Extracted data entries
=-=-=-=-=

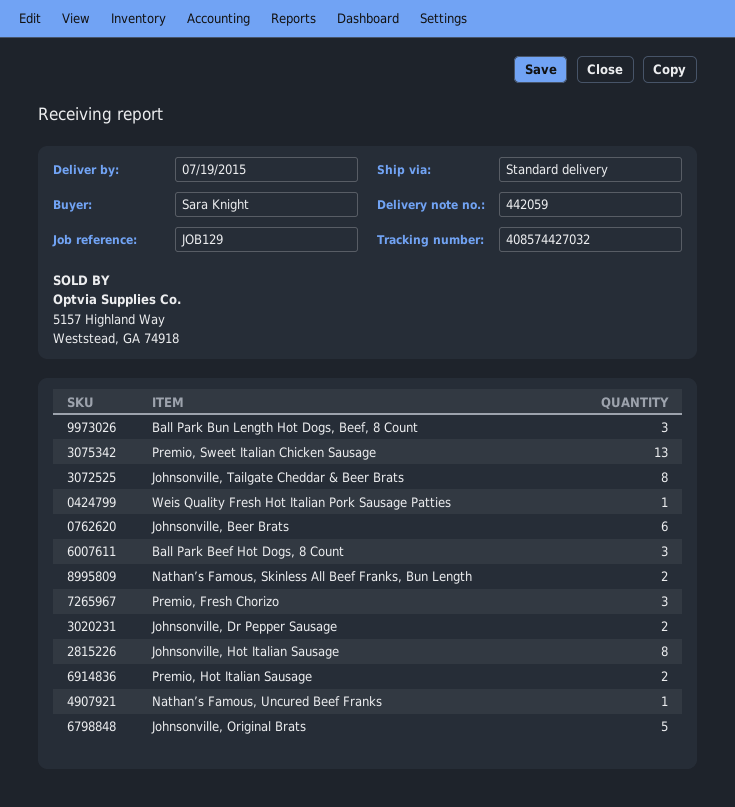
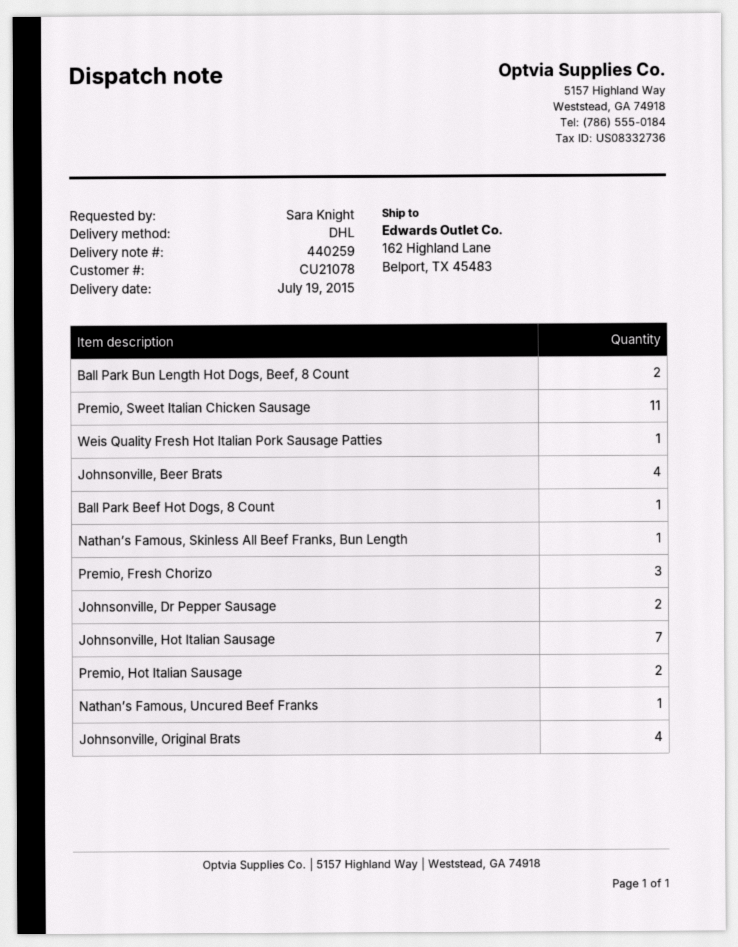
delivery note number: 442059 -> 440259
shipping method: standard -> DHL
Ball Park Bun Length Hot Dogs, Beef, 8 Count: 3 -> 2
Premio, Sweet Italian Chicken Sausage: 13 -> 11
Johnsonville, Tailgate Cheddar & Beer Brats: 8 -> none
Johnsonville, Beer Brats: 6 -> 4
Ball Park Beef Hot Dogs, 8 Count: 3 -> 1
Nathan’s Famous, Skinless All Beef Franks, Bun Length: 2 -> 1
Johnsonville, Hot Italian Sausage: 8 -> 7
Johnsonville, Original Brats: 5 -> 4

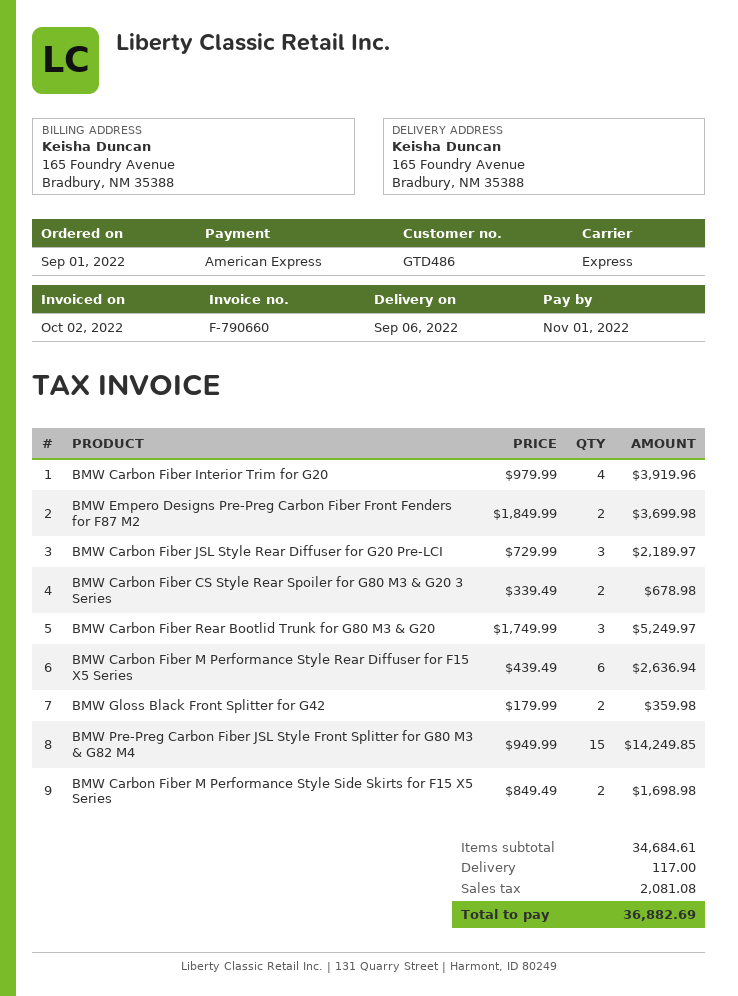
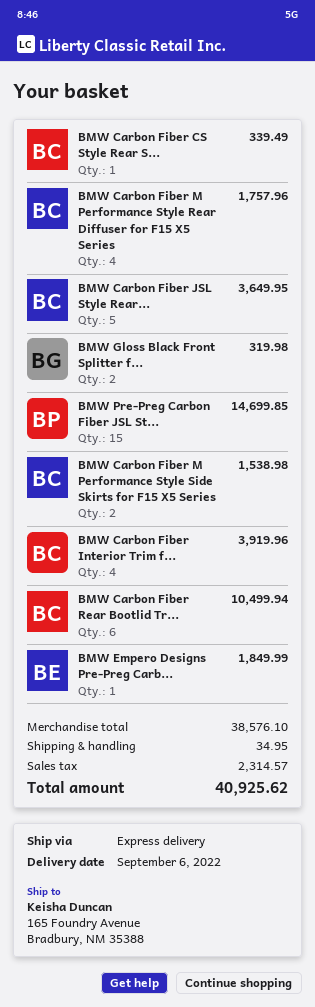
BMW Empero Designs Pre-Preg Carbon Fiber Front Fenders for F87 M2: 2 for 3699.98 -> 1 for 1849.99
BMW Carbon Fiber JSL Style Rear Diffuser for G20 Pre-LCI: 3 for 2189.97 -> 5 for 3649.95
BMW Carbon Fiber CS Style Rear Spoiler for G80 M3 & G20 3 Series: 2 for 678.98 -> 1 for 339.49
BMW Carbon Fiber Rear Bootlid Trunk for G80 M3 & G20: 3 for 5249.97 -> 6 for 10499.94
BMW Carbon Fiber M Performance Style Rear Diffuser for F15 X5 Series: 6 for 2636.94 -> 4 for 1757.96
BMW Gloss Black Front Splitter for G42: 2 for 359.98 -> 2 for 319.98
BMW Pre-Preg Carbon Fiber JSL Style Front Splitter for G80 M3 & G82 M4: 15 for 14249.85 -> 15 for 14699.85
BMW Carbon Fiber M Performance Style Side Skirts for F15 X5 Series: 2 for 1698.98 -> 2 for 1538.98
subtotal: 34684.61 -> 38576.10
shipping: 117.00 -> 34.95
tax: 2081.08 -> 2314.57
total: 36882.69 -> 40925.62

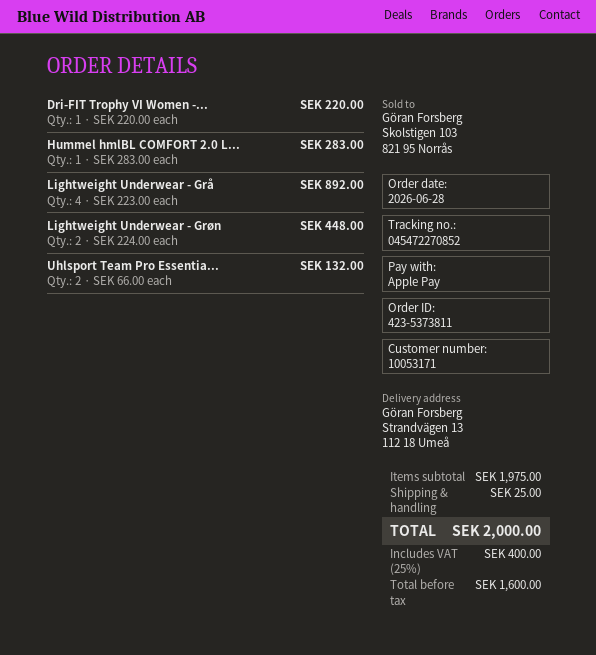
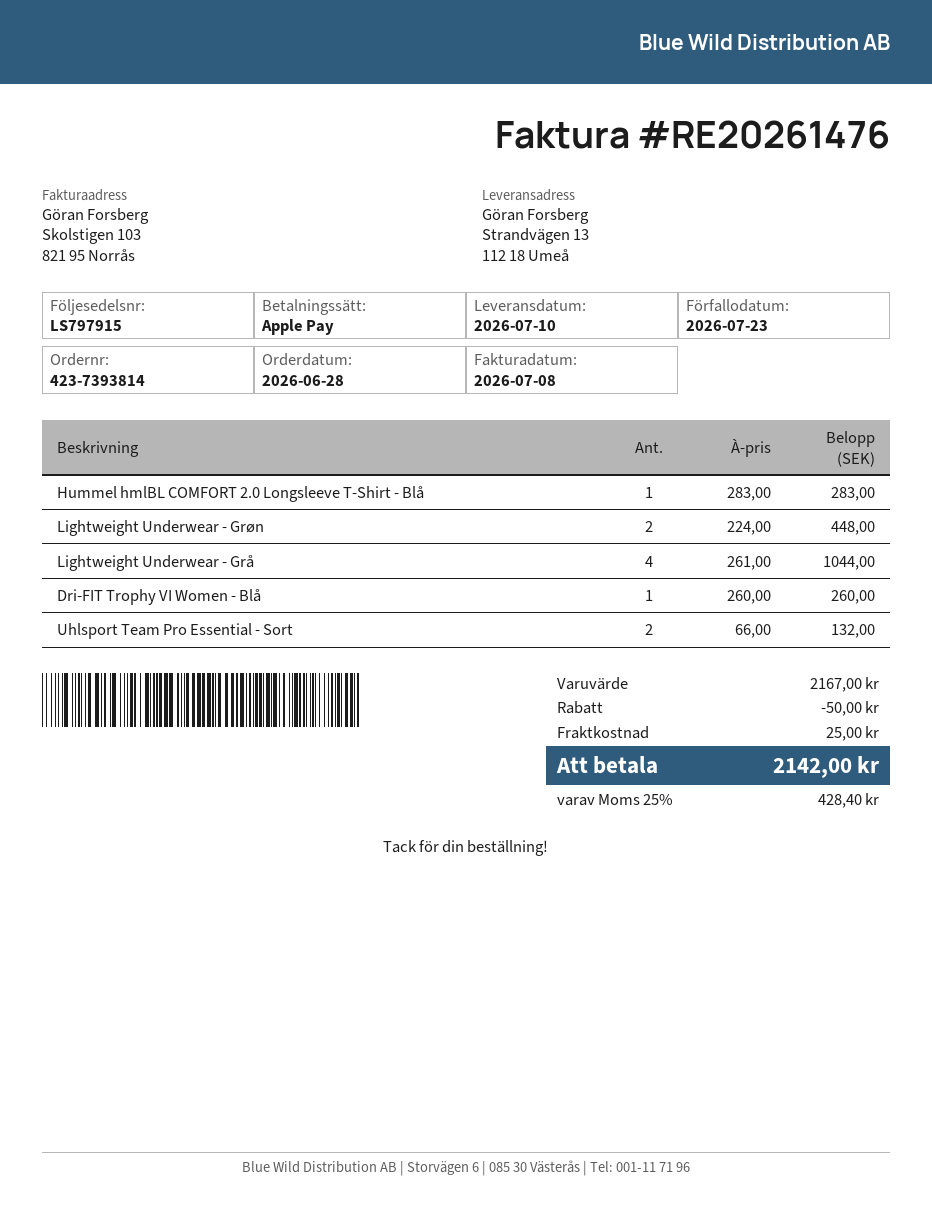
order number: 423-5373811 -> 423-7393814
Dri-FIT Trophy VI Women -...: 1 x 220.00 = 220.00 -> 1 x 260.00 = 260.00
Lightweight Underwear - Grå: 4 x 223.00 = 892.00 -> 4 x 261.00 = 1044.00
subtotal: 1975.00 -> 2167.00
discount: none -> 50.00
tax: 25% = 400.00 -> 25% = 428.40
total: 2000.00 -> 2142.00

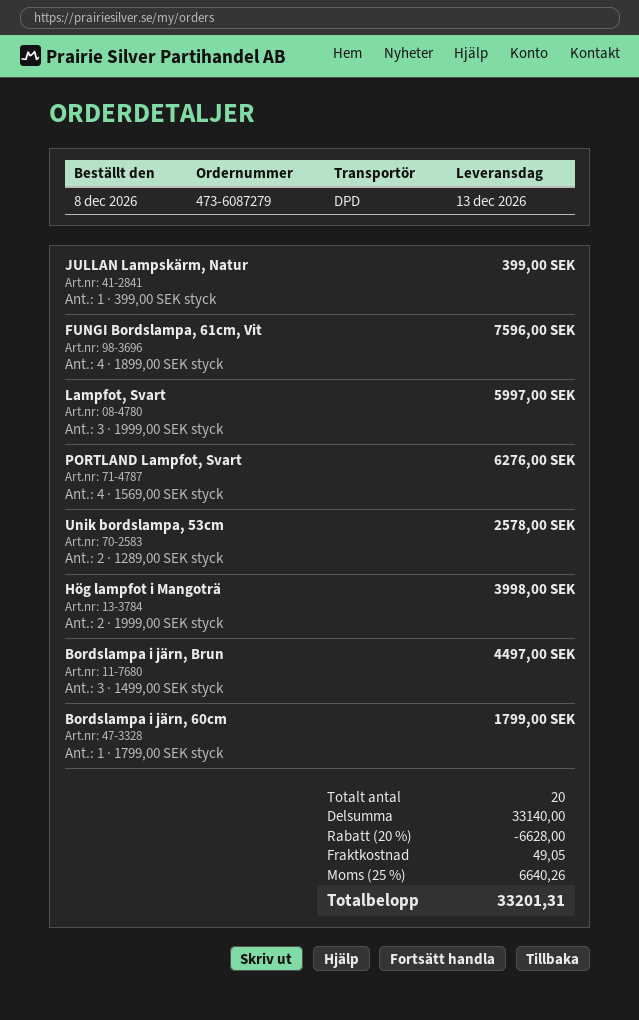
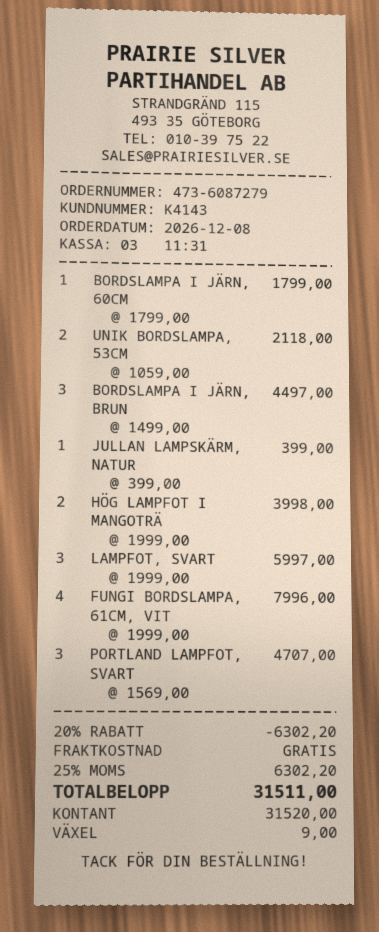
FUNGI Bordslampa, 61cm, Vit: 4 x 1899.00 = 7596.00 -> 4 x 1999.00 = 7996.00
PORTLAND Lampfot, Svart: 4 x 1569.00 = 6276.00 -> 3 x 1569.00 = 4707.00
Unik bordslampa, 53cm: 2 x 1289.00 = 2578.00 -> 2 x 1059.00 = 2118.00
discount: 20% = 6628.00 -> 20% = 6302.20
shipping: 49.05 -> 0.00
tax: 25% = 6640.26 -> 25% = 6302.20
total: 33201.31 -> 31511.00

=-=-=-=-=

**WORK REQUEST**
Without including any pictures, repeat the records above exactly.

**SOLUTION TO THE EXERCISE**
delivery note number: 442059 -> 440259
shipping method: standard -> DHL
Ball Park Bun Length Hot Dogs, Beef, 8 Count: 3 -> 2
Premio, Sweet Italian Chicken Sausage: 13 -> 11
Johnsonville, Tailgate Cheddar & Beer Brats: 8 -> none
Johnsonville, Beer Brats: 6 -> 4
Ball Park Beef Hot Dogs, 8 Count: 3 -> 1
Nathan’s Famous, Skinless All Beef Franks, Bun Length: 2 -> 1
Johnsonville, Hot Italian Sausage: 8 -> 7
Johnsonville, Original Brats: 5 -> 4

BMW Empero Designs Pre-Preg Carbon Fiber Front Fenders for F87 M2: 2 for 3699.98 -> 1 for 1849.99
BMW Carbon Fiber JSL Style Rear Diffuser for G20 Pre-LCI: 3 for 2189.97 -> 5 for 3649.95
BMW Carbon Fiber CS Style Rear Spoiler for G80 M3 & G20 3 Series: 2 for 678.98 -> 1 for 339.49
BMW Carbon Fiber Rear Bootlid Trunk for G80 M3 & G20: 3 for 5249.97 -> 6 for 10499.94
BMW Carbon Fiber M Performance Style Rear Diffuser for F15 X5 Series: 6 for 2636.94 -> 4 for 1757.96
BMW Gloss Black Front Splitter for G42: 2 for 359.98 -> 2 for 319.98
BMW Pre-Preg Carbon Fiber JSL Style Front Splitter for G80 M3 & G82 M4: 15 for 14249.85 -> 15 for 14699.85
BMW Carbon Fiber M Performance Style Side Skirts for F15 X5 Series: 2 for 1698.98 -> 2 for 1538.98
subtotal: 34684.61 -> 38576.10
shipping: 117.00 -> 34.95
tax: 2081.08 -> 2314.57
total: 36882.69 -> 40925.62

order number: 423-5373811 -> 423-7393814
Dri-FIT Trophy VI Women -...: 1 x 220.00 = 220.00 -> 1 x 260.00 = 260.00
Lightweight Underwear - Grå: 4 x 223.00 = 892.00 -> 4 x 261.00 = 1044.00
subtotal: 1975.00 -> 2167.00
discount: none -> 50.00
tax: 25% = 400.00 -> 25% = 428.40
total: 2000.00 -> 2142.00

FUNGI Bordslampa, 61cm, Vit: 4 x 1899.00 = 7596.00 -> 4 x 1999.00 = 7996.00
PORTLAND Lampfot, Svart: 4 x 1569.00 = 6276.00 -> 3 x 1569.00 = 4707.00
Unik bordslampa, 53cm: 2 x 1289.00 = 2578.00 -> 2 x 1059.00 = 2118.00
discount: 20% = 6628.00 -> 20% = 6302.20
shipping: 49.05 -> 0.00
tax: 25% = 6640.26 -> 25% = 6302.20
total: 33201.31 -> 31511.00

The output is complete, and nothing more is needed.